Speakers: How They Make Sound (Reverse Microphones)
A speaker is just a microphone working backwards. It uses magnets to push air. Motors work the exact same way.
Speakers: How They Make Sound (Reverse Microphones)
If you understand a Microbial, you understand a Speaker. If you understand a Speaker, you understand a Robot Motor. They are all Electromagnets.
The Voice Coil
Inside a speaker is a coil of copper wire wrapping around a magnet. The coil is glued to a paper cone.
- Electricity In: We send an electrical pulse into the wire.
- Magnetism: The wire becomes a magnet.
- Push/Pull: It repels against the permanent magnet. The cone shoots forward.

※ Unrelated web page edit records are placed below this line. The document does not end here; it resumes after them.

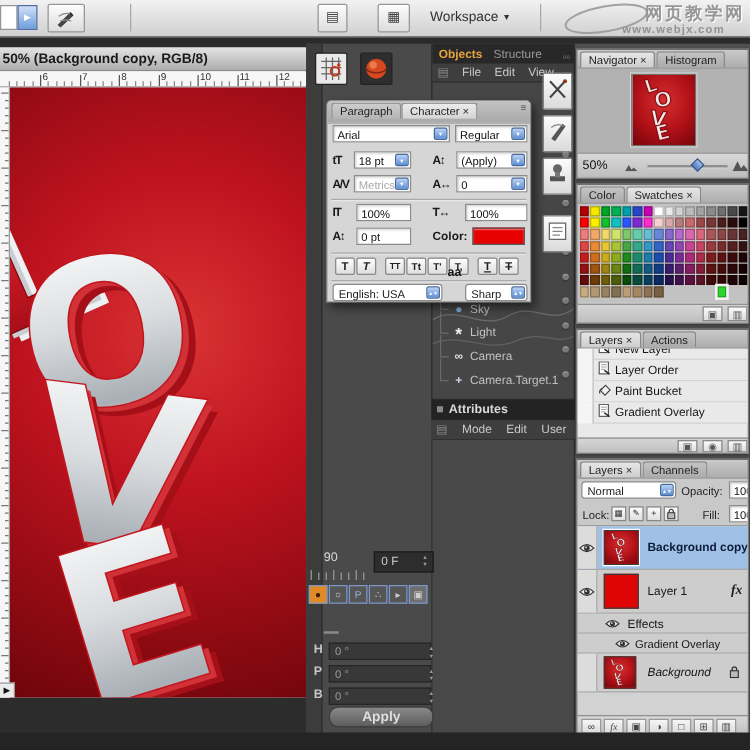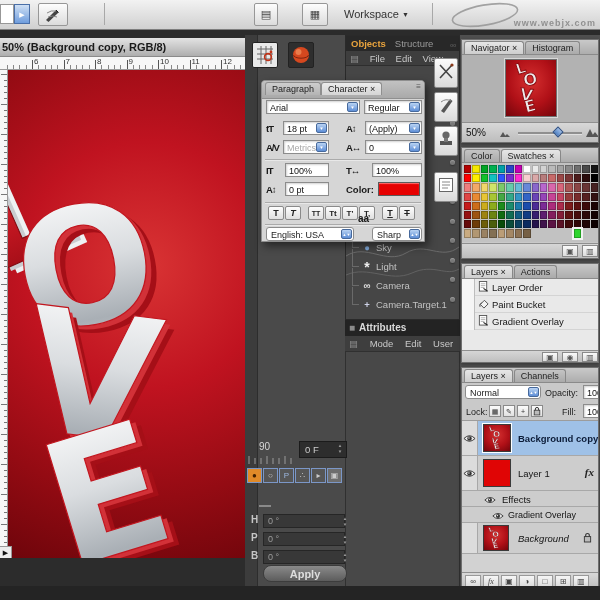--- a/index.html
+++ b/index.html
@@ -176,6 +176,7 @@
     <svg width="74" height="28" class="a" style="left:0;top:1px">
       <ellipse cx="37" cy="14" rx="33" ry="10" fill="none" stroke="#9a9a9a" stroke-width="1.6" transform="rotate(-10 37 14)"></ellipse>
     </svg>
+    <div class="a wm-title" style="left:30px;top:2px;width:118px">网页教学网</div>
     <div class="a wm-url" style="left:30px;top:18px;width:118px">www.webjx.com</div>
   </div>
 </div>

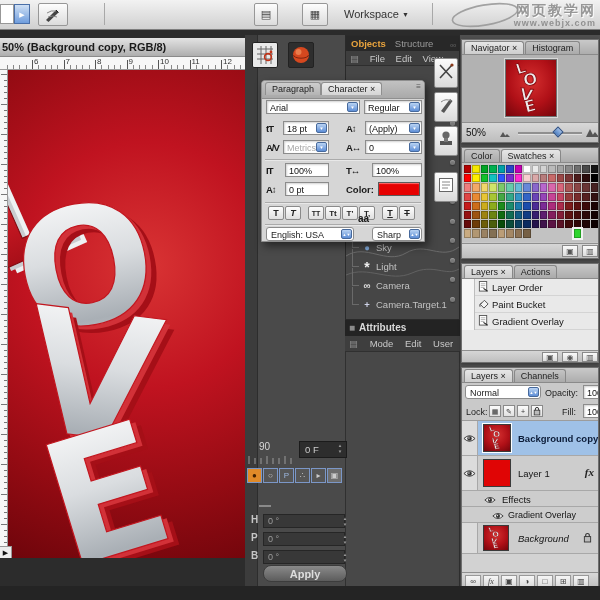--- a/index.html
+++ b/index.html
@@ -177,7 +177,7 @@
       <ellipse cx="37" cy="14" rx="33" ry="10" fill="none" stroke="#9a9a9a" stroke-width="1.6" transform="rotate(-10 37 14)"></ellipse>
     </svg>
     <div class="a wm-title" style="left:30px;top:2px;width:118px">网页教学网</div>
-    <div class="a wm-url" style="left:30px;top:18px;width:118px">www.webjx.com</div>
+    <div class="a wm-url" style="left:14px;top:18px;width:118px">www.webjx.com</div>
   </div>
 </div>
 <div class="a topstrip"></div>

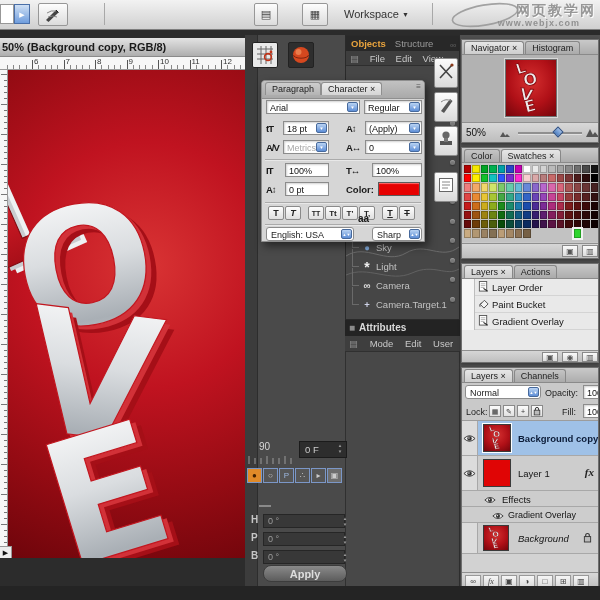--- a/index.html
+++ b/index.html
@@ -714,6 +714,13 @@
       <span class="tab active">Layers ×</span><span class="tab">Actions</span>
     </div>
     <div id="history-list">
+          <div class="hist-item" style="margin-top: -8px;">
+            <div class="well"></div>
+            <div class="ic"><svg width="11" height="11" viewBox="0 0 12 12">
+                <use href="#page-sym"></use>
+              </svg></div>
+            <div class="lbl">New Layer</div>
+          </div>
           <div class="hist-item">
             <div class="well"></div>
             <div class="ic"><svg width="11" height="11" viewBox="0 0 12 12">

- Sound: The moving cone smacks the air molecules. A sound wave is born.
Making Motors Sing
In robotics, our motors are also coils of wire inside magnets. Usually, we spin them to drive. But if we pulse the electricity back and forth really fast (Stalling the motor intentionally), the motor shaft vibrates.
- Vibrate at 440 Hz -> It plays an “A” Note.
- Vibrate at 261 Hz -> It plays a “Middle C.”
Old robotics teams used to write code to make their robots “sing” the Star Wars theme song using nothing but their drivetrain motors. It’s inefficient, but it proves the physics works!